Why would the author bring up such a sad memory? Because it affected the U.S. in a manner that wasn't seen again until Sept. 11, 2001. Even the deaths of Robert Kennedy and Martin Luther King in 1968 didn't bring the nation to a halt as John Kennedy's death.

And then there was one of those strange ironies that always seems to happen to the author. He booked a room in a cheap motel a few miles east of the convention center, and when he finally got settled in a room, it was room 109...as in PT 109, the serial number of the Navy patrol torpedo boat on which Kennedy served in the Pacific during World War II.

Besides, on the convention weekend, more Americans were obsessed with Michael Jackson's legal problems than were looking back at the Kennedy assassination. On the day before Sugoi Con began, it was hard to watch cable TV without seeing all-Jackson, all-the-time coverage. How long did viewers have to watch those airport shots of planes that might have been carrying Jackson back to California?

Those charges led a parade of stern-faced commentators on those cable channels to predict that the charges would end Jackson's career, but the author has seen evidence to the contrary. A few months before Sugoi Con, the author found himself in a shopping mall when he saw an oddly agitated crowd hanging around a store front, some of who were jumping up and down and yelling "Michael! Michael!" Turned out that Jackson was in town to give a deposition in a lawsuit and decided to go shopping, which drew the crowd.

So why would someone who is rich enough to afford anything decide to shop at a mall? Maybe to get some good publicity from the deal. Most people don't shop with a video camera watching their every move, but that's how Jackson handled it. He arranged for the stores to be closed when he shopped, but he also let a few fans in at a time to join him while he shopped, the camera always nearby.

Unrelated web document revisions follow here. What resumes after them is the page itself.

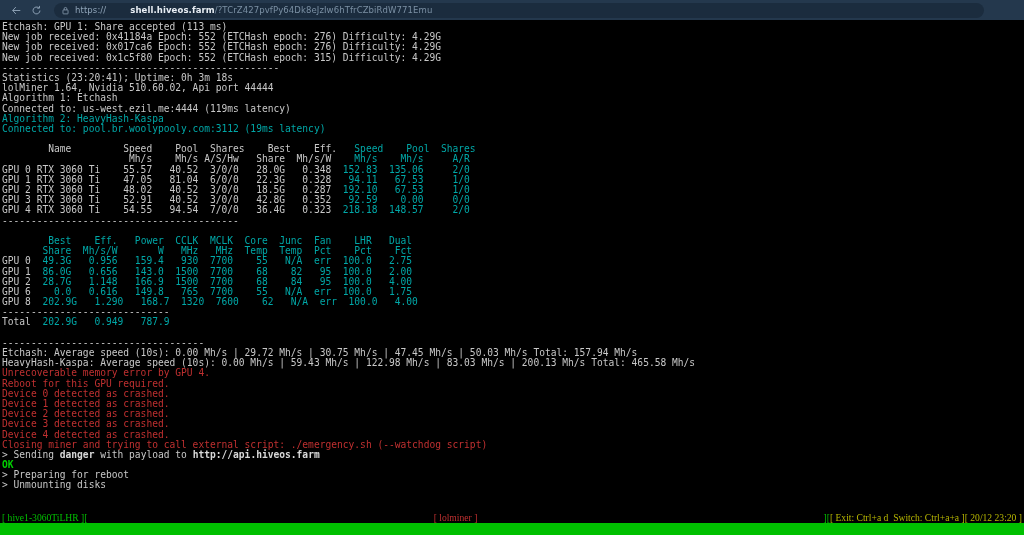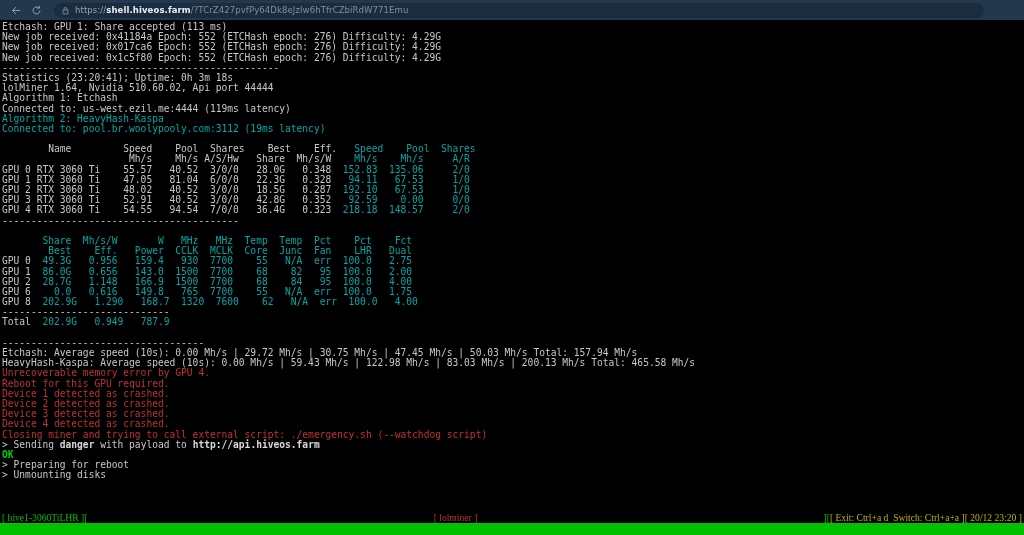--- a/index.html
+++ b/index.html
@@ -33,21 +33,21 @@
     padding:0 7px; gap:5px;
     max-width:930px;
   }
   #lock-icon { flex:0 0 auto; display:flex; align-items:center; }
   #url-text {
     font-family:"DejaVu Sans", sans-serif;
     font-size:8.5px; color:#8fa4b8;
     white-space:nowrap; overflow:hidden;
     letter-spacing:0.1px;
   }
-  #url-text .host { color:#e8eef4; font-weight:bold; }
+  #url-text .host { color:#e8eef4; font-weight:bold;margin-left:24px; }
   #url-text .scheme { color:#8fa4b8; }
   #url-text .path { color:#7b90a4; }
 
   
   #terminal {
     width:1024px; height:515px;
     background:#000;
     position:relative;
     font-size:9.6px;
     line-height:10.2px;
@@ -119,53 +119,54 @@
     </span>
     <span id="url-text"><span class="scheme">https://</span><span class="host">shell.hiveos.farm</span><span class="path">/?TCrZ427pvfPy64Dk8eJzIw6hTfrCZbiRdW771Emu</span></span>
   </div>
 </div>
 
 <div id="terminal">
   <div id="term-lines">
       <div class="line w">Etchash: GPU 1: Share accepted (113 ms)</div>
       <div class="line w">New job received: 0x41184a Epoch: 552 (ETCHash epoch: 276) Difficulty: 4.29G</div>
       <div class="line w">New job received: 0x017ca6 Epoch: 552 (ETCHash epoch: 276) Difficulty: 4.29G</div>
-      <div class="line w">New job received: 0x1c5f80 Epoch: 552 (ETCHash epoch: 276) Difficulty: 4.29G</div>
+      <div class="line w">New job received: 0x1c5f80 Epoch: 552 (ETCHash epoch: 315) Difficulty: 4.29G</div>
       <div class="line w">------------------------------------------------</div>
       <div class="line w">Statistics (23:20:41); Uptime: 0h 3m 18s</div>
       <div class="line w">lolMiner 1.64, Nvidia 510.60.02, Api port 44444</div>
       <div class="line w">Algorithm 1: Etchash</div>
       <div class="line w">Connected to: us-west.ezil.me:4444 (119ms latency)</div>
       <div class="line t">Algorithm 2: HeavyHash-Kaspa</div>
       <div class="line t">Connected to: pool.br.woolypooly.com:3112 (19ms latency)</div>
       <div class="line w"></div>
       <div class="line"><span class="w">        Name         Speed    Pool  Shares    Best    Eff.</span><span class="t">   Speed    Pool  Shares</span></div>
       <div class="line"><span class="w">                      Mh/s    Mh/s A/S/Hw   Share  Mh/s/W</span><span class="t">    Mh/s    Mh/s     A/R</span></div>
       <div class="line"><span class="w">GPU 0 RTX 3060 Ti    55.57   40.52  3/0/0   28.0G   0.348</span><span class="t">  152.83  135.06     2/0</span></div>
       <div class="line"><span class="w">GPU 1 RTX 3060 Ti    47.05   81.04  6/0/0   22.3G   0.328</span><span class="t">   94.11   67.53     1/0</span></div>
       <div class="line"><span class="w">GPU 2 RTX 3060 Ti    48.02   40.52  3/0/0   18.5G   0.287</span><span class="t">  192.10   67.53     1/0</span></div>
       <div class="line"><span class="w">GPU 3 RTX 3060 Ti    52.91   40.52  3/0/0   42.8G   0.352</span><span class="t">   92.59    0.00     0/0</span></div>
       <div class="line"><span class="w">GPU 4 RTX 3060 Ti    54.55   94.54  7/0/0   36.4G   0.323</span><span class="t">  218.18  148.57     2/0</span></div>
       <div class="line w">-----------------------------------------</div>
       <div class="line w"></div>
+      <div class="line"><span class="w">       </span><span class="t"> Best    Eff.   Power  CCLK  MCLK  Core  Junc  Fan    LHR   Dual</span></div>
       <div class="line"><span class="w">       </span><span class="t">Share  Mh/s/W       W   MHz   MHz  Temp  Temp  Pct    Pct    Fct</span></div>
-      <div class="line"><span class="w">       </span><span class="t"> Best    Eff.   Power  CCLK  MCLK  Core  Junc  Fan    LHR   Dual</span></div>
       <div class="line"><span class="w">GPU 0  </span><span class="t">49.3G   0.956   159.4   930  7700    55   N/A  err  100.0   2.75</span></div>
       <div class="line"><span class="w">GPU 1  </span><span class="t">86.0G   0.656   143.0  1500  7700    68    82   95  100.0   2.00</span></div>
       <div class="line"><span class="w">GPU 2  </span><span class="t">28.7G   1.148   166.9  1500  7700    68    84   95  100.0   4.00</span></div>
       <div class="line"><span class="w">GPU 6  </span><span class="t">  0.0   0.616   149.8   765  7700    55   N/A  err  100.0   1.75</span></div>
       <div class="line"><span class="w">GPU 8  </span><span class="t">202.9G   1.290   168.7  1320  7600    62   N/A  err  100.0   4.00</span></div>
       <div class="line w">-----------------------------</div>
       <div class="line"><span class="w">Total  </span><span class="t">202.9G   0.949   787.9</span></div>
       <div class="line w"></div>
       <div class="line w">-----------------------------------</div>
       <div class="line w">Etchash: Average speed (10s): 0.00 Mh/s | 29.72 Mh/s | 30.75 Mh/s | 47.45 Mh/s | 50.03 Mh/s Total: 157.94 Mh/s</div>
       <div class="line w">HeavyHash-Kaspa: Average speed (10s): 0.00 Mh/s | 59.43 Mh/s | 122.98 Mh/s | 83.03 Mh/s | 200.13 Mh/s Total: 465.58 Mh/s</div>
       <div class="line r">Unrecoverable memory error by GPU 4.</div>
       <div class="line r">Reboot for this GPU required.</div>
+      <div class="line r">Device 0 detected as crashed.</div>
       <div class="line r">Device 1 detected as crashed.</div>
       <div class="line r">Device 2 detected as crashed.</div>
       <div class="line r">Device 3 detected as crashed.</div>
       <div class="line r">Device 4 detected as crashed.</div>
       <div class="line r">Closing miner and trying to call external script: ./emergency.sh (--watchdog script)</div>
       <div class="line"><span class="w">&gt; Sending </span><span class="b">danger</span><span class="w"> with payload to </span><span class="b">http://api.hiveos.farm</span></div>
       <div class="line gb">OK</div>
       <div class="line w">&gt; Preparing for reboot</div>
       <div class="line w">&gt; Unmounting disks</div>
     </div>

That lawsuit claimed that Jackson had stolen material from former friends in Gary, Ind., a claim that would have been the sort of charge that might have discouraged the fans of some performers, but not Jackson's. They loved getting a chance to see their hero, despite what anyone else had said. That'll probably be true with the most recent charges. The people who went to the mall to see Jackson probably knew that he had previously been accused of child molestation, but they didn't care.

Another death had an ironic connection to this convention, at least as seen by this writer. In 2002, with Masao Maruyama of Mad House and dub actor Rebecca Forstadt at Sugoi Con, this author linked their involvement in the Metropolis animated feature film with the use of the Ray Charles recording of "I Can't Stop Loving You" in that film. To this writer, it was amazing that a country song written by a white composer and performed by a blind, black bluesman would be used in a Japanese movie.

Don Gibson wrote "I Can't Stop Loving You," and it helped put him in the Country Music Hall of Fame. Four days before Sugoi Con began in 2003, Gibson passed away in Nashville.